Acórdão do Tribunal Central Administrativo Norte
Processo:02807/06.6BEPRT-B
Secção:1ª Secção - Contencioso Administrativo
Data do Acordão:11/30/2016
Tribunal:TAF do Porto
Relator:Joaquim Cruzeiro
Descritores:REMESSA ELECTRÓNICA DE PEÇAS PROCESSUAIS
Sumário:I- Nos Tribunais Administrativos e Fiscais a transmissão electrónica de peças processuais, ou de documentos, deve ser feita através do formato rich txt format (rtf), portable document format (pdf), ou tagged image format (tif), estando ainda previsto que as peças processuais possam ser remetidas através de suporte físico. Neste caso devem ser posteriormente digitalizadas.

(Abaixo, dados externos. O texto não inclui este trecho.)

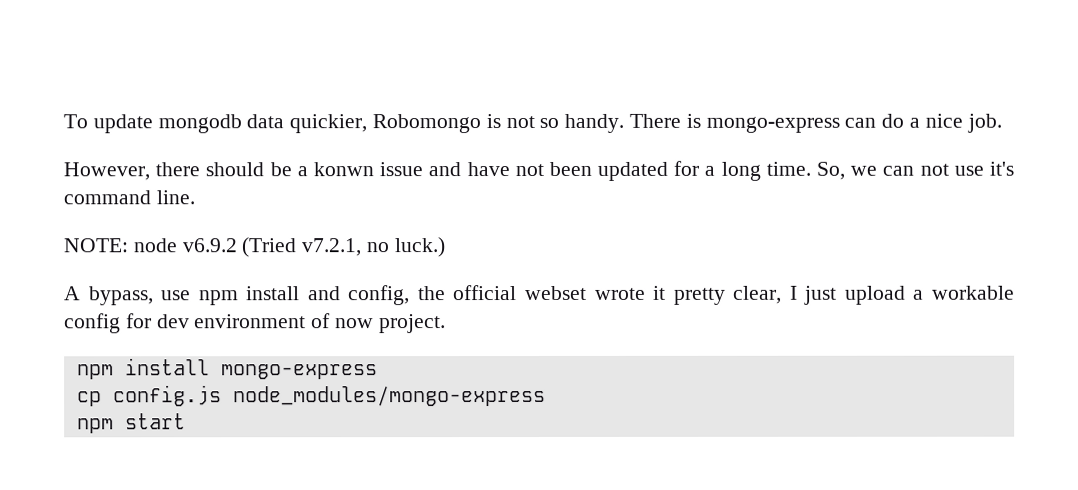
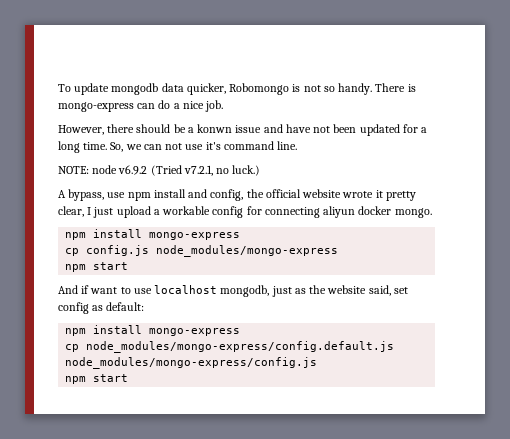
[289,114,368,134] quickier, -> [186,83,226,95] quicker,
[524,285,587,301] webset -> [302,189,342,198] website
[156,313,446,334] dev environment of now project. -> [264,206,432,218] connecting aliyun docker mongo.
(186, 421) none -> [58,285,408,297] [58,302,145,314] [65,325,241,336] [65,341,395,353] [65,357,318,369] [65,374,129,384] // And if want to use localhost mongodb, just as the website said, set config as default: // npm install mongo-express // cp node_modules/mongo-express/config.default.js node_modules/mongo-express/config.js // npm start

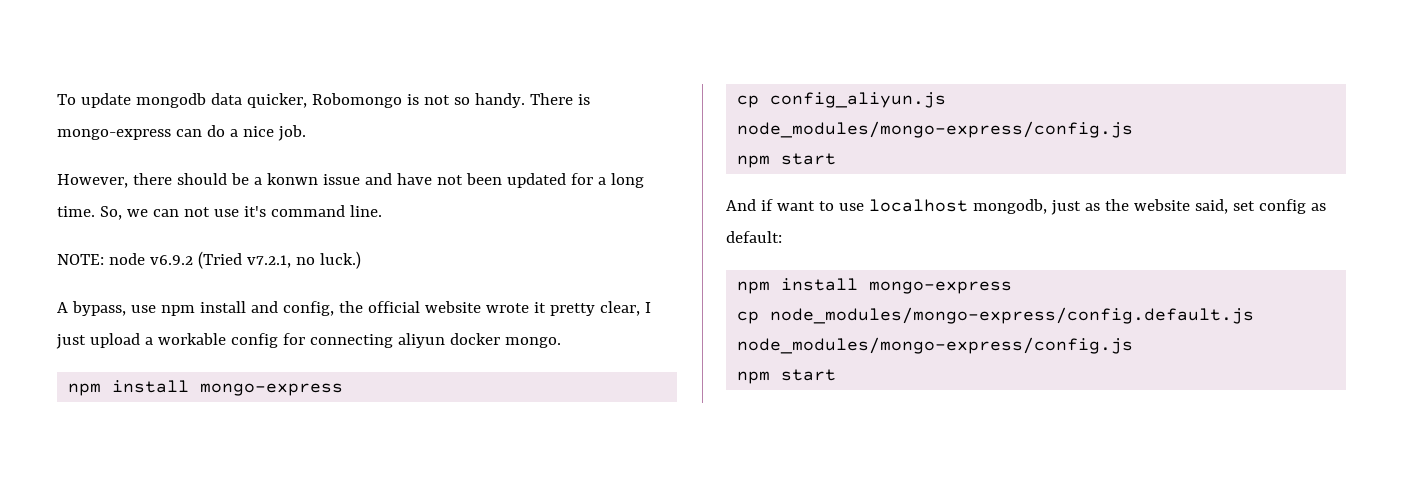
[86,245,339,257] config.js node_modules/mongo-express -> [770,92,947,108] [737,121,1134,138] config_aliyun.js node_modules/mongo-express/config.js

II- Se um requerimento ou uma peça processual pode ser apresentada em suporte físico, a sua apresentação por via electrónica, não pode ser rejeitada, só pelo facto de ter sido transmitido como documento (.doc), e não em formato pdf, rtf, ou ainda por imagem (tif) . Não está prevista tal cominação pela apresentação electrónica de peças processuais e documentos fora do formato previsto na lei.*
* Sumário elaborado pelo Relator.
Recorrente:OGR
Recorrido 1:Estado Português e Infraestruturas de Portugal SA.
Votação:Unanimidade
Meio Processual:Outros despachos
Aditamento:
Parecer Ministério Publico:Notificado para a motivação do recurso vem referir que deve "ser negando provimento ao recurso".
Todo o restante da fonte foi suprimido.